2020-04-08 10:19 AM
So I was handed code that breaks when debugging, but to fix the breakage breaks a power control on the board. Rev A only has this problem but Rev A is what I'm stuck with . Nice, right?
So I need a way to tell at run time whether the debugger is attached.
Does anyone have any idea how to accomplish this without changing the hardware?
2020-04-08 12:21 PM
Read GPIOA->IDR a few times, if bits 13/14 are changing, then there is most probably a debugger doing its stuff. Even EXTI interrupts should work on it while a pin is in AF mode.
2020-04-08 12:29 PM
DBGMCU_IDC reads zero in Keil
2020-04-08 02:44 PM
This sounds kind of contingent. How many reads do you think are needed for 99% (or some extremely reliable) confidence?
2020-04-08 02:53 PM
I was wondering why this sounded familiar. Our old friend for checking the chips release level! Unfortunately I'm in TrueStudio and I'm in an enforced timeout due to an overtemperature but when it comes back I'm going to see if I can persuade it to expose its J-Link-attached status.
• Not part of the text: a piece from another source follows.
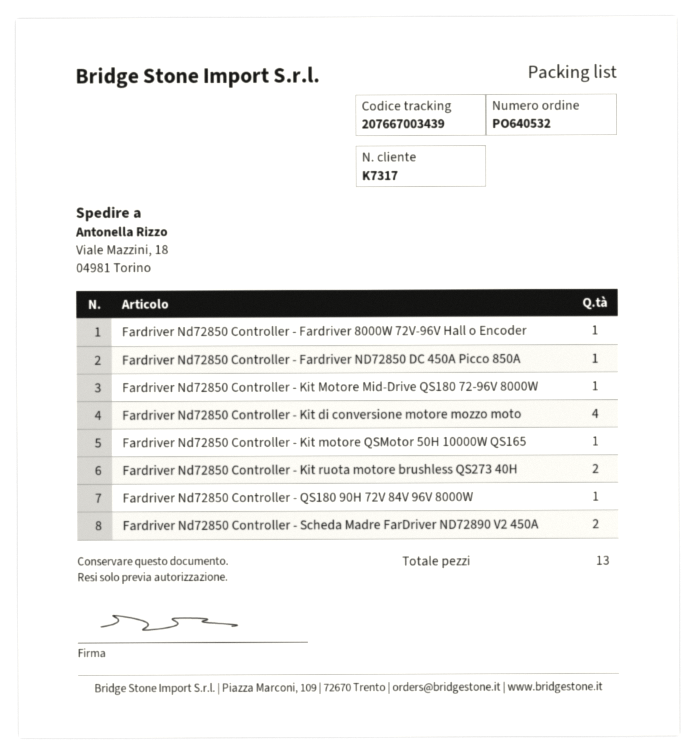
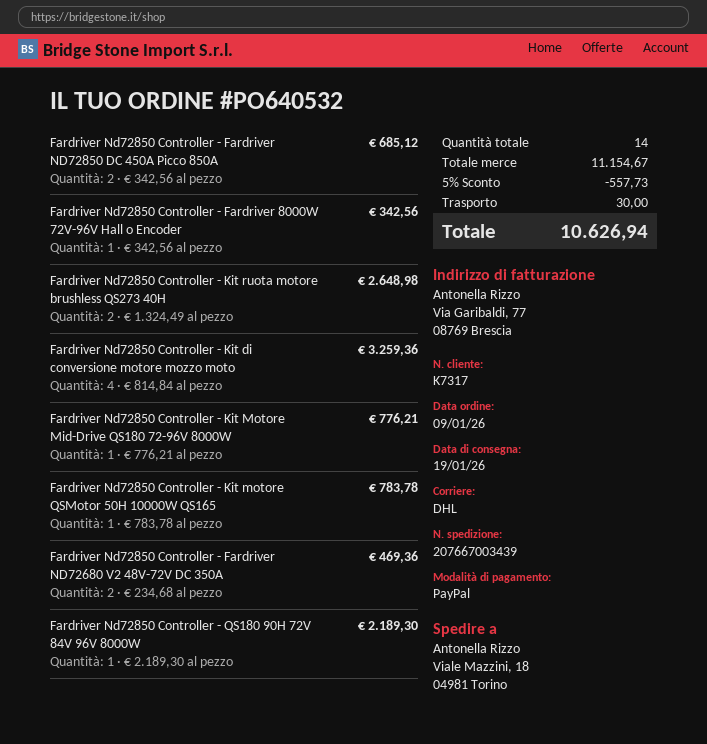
Fardriver Nd72850 Controller - Fardriver ND72850 DC 450A Picco 850A: 1 -> 2
Fardriver Nd72850 Controller - Scheda Madre FarDriver ND72890 V2 450A: 2 -> none
Fardriver Nd72850 Controller - Fardriver ND72680 V2 48V-72V DC 350A: none -> 2
total quantity: 13 -> 14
In a more perfect world I wouldn't have to ask you folks for workarounds for stupid problems like the one im facing.
2020-04-08 03:13 PM
I would be extremely confident if I got 10 EXTI events within 1 ms on the SWCLK pin.
2020-04-08 05:39 PM
Have your debug start script write a magic value to some memory address at startup.
Then you'll know if the debugger is present.
This is simpler than poking around, though adds dependency on debugger script.
-- pa
2020-04-08 05:41 PM
This is some special H7 stupidity, likely with how the dual core shares things. I'm not sure it is Keil specific, but it is frustrating at times.
The other way is via a couple of the ITM or DWT register bits. General method here is to printf() a bunch of good suspects and try on/off the debugger, and with ST-LINK, J-LINK, etc.
2020-04-09 03:56 AM
The request is more of a IsDebuggerAttached() one
2020-04-10 01:44 PM
This is exactly what it is. It's not a request I'm happy to make but one that this particular project even though it supposedly has a 60 page requirements doc that was part of the contract was drafted by engineers on their side and accountants on our side without a smidgen of engineering input so we got hosed pretty thoroughly. Between this stupid requirement and my personal fight with GNU's awful tools that should but aren't updating a section with my calculated CRC I'm ready to throw it all through the window (except it's the window in my home lab so it'd me more business expenses that I'd have to cover out of my own pocket) and go back to my other profession, practicing law, but even the worst of days as an engineer is a better day than 99 out of 100 days practicing law.